## SOURCE MATERIAL
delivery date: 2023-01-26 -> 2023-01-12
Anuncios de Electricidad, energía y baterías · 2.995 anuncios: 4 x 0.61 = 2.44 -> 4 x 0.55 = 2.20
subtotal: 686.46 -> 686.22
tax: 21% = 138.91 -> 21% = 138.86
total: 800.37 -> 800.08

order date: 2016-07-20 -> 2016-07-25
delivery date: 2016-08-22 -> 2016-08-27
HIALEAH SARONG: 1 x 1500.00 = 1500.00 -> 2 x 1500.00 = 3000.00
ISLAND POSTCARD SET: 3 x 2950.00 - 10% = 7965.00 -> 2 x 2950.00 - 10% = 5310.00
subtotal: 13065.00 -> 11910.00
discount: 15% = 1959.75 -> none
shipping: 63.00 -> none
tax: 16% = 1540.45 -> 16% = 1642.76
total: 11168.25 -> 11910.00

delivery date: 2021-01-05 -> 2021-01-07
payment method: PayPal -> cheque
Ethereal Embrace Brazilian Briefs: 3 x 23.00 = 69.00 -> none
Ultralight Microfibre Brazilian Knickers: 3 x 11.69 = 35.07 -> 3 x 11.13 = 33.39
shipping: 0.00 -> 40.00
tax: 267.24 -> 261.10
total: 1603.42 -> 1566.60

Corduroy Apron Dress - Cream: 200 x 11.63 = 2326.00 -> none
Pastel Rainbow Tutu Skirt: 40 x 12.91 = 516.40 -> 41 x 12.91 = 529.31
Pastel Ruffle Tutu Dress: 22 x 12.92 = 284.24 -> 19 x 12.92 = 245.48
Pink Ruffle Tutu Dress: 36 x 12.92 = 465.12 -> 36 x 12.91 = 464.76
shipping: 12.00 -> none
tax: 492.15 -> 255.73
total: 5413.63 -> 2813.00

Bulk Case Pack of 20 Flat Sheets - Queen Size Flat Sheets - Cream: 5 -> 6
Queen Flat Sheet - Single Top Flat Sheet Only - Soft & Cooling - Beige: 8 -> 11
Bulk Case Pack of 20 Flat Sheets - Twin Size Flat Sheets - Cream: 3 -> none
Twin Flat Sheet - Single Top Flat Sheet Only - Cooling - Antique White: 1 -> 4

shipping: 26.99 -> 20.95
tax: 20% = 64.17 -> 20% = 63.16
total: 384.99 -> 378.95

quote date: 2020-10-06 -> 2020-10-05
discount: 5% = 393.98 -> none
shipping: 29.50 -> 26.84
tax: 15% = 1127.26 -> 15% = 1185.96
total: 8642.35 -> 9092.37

## ACTIVITY
The expected output is every record, repeated exactly.

## SOLUTION TO THE PROBLEM
delivery date: 2023-01-26 -> 2023-01-12
Anuncios de Electricidad, energía y baterías · 2.995 anuncios: 4 x 0.61 = 2.44 -> 4 x 0.55 = 2.20
subtotal: 686.46 -> 686.22
tax: 21% = 138.91 -> 21% = 138.86
total: 800.37 -> 800.08

order date: 2016-07-20 -> 2016-07-25
delivery date: 2016-08-22 -> 2016-08-27
HIALEAH SARONG: 1 x 1500.00 = 1500.00 -> 2 x 1500.00 = 3000.00
ISLAND POSTCARD SET: 3 x 2950.00 - 10% = 7965.00 -> 2 x 2950.00 - 10% = 5310.00
subtotal: 13065.00 -> 11910.00
discount: 15% = 1959.75 -> none
shipping: 63.00 -> none
tax: 16% = 1540.45 -> 16% = 1642.76
total: 11168.25 -> 11910.00

delivery date: 2021-01-05 -> 2021-01-07
payment method: PayPal -> cheque
Ethereal Embrace Brazilian Briefs: 3 x 23.00 = 69.00 -> none
Ultralight Microfibre Brazilian Knickers: 3 x 11.69 = 35.07 -> 3 x 11.13 = 33.39
shipping: 0.00 -> 40.00
tax: 267.24 -> 261.10
total: 1603.42 -> 1566.60

Corduroy Apron Dress - Cream: 200 x 11.63 = 2326.00 -> none
Pastel Rainbow Tutu Skirt: 40 x 12.91 = 516.40 -> 41 x 12.91 = 529.31
Pastel Ruffle Tutu Dress: 22 x 12.92 = 284.24 -> 19 x 12.92 = 245.48
Pink Ruffle Tutu Dress: 36 x 12.92 = 465.12 -> 36 x 12.91 = 464.76
shipping: 12.00 -> none
tax: 492.15 -> 255.73
total: 5413.63 -> 2813.00

Bulk Case Pack of 20 Flat Sheets - Queen Size Flat Sheets - Cream: 5 -> 6
Queen Flat Sheet - Single Top Flat Sheet Only - Soft & Cooling - Beige: 8 -> 11
Bulk Case Pack of 20 Flat Sheets - Twin Size Flat Sheets - Cream: 3 -> none
Twin Flat Sheet - Single Top Flat Sheet Only - Cooling - Antique White: 1 -> 4

shipping: 26.99 -> 20.95
tax: 20% = 64.17 -> 20% = 63.16
total: 384.99 -> 378.95

quote date: 2020-10-06 -> 2020-10-05
discount: 5% = 393.98 -> none
shipping: 29.50 -> 26.84
tax: 15% = 1127.26 -> 15% = 1185.96
total: 8642.35 -> 9092.37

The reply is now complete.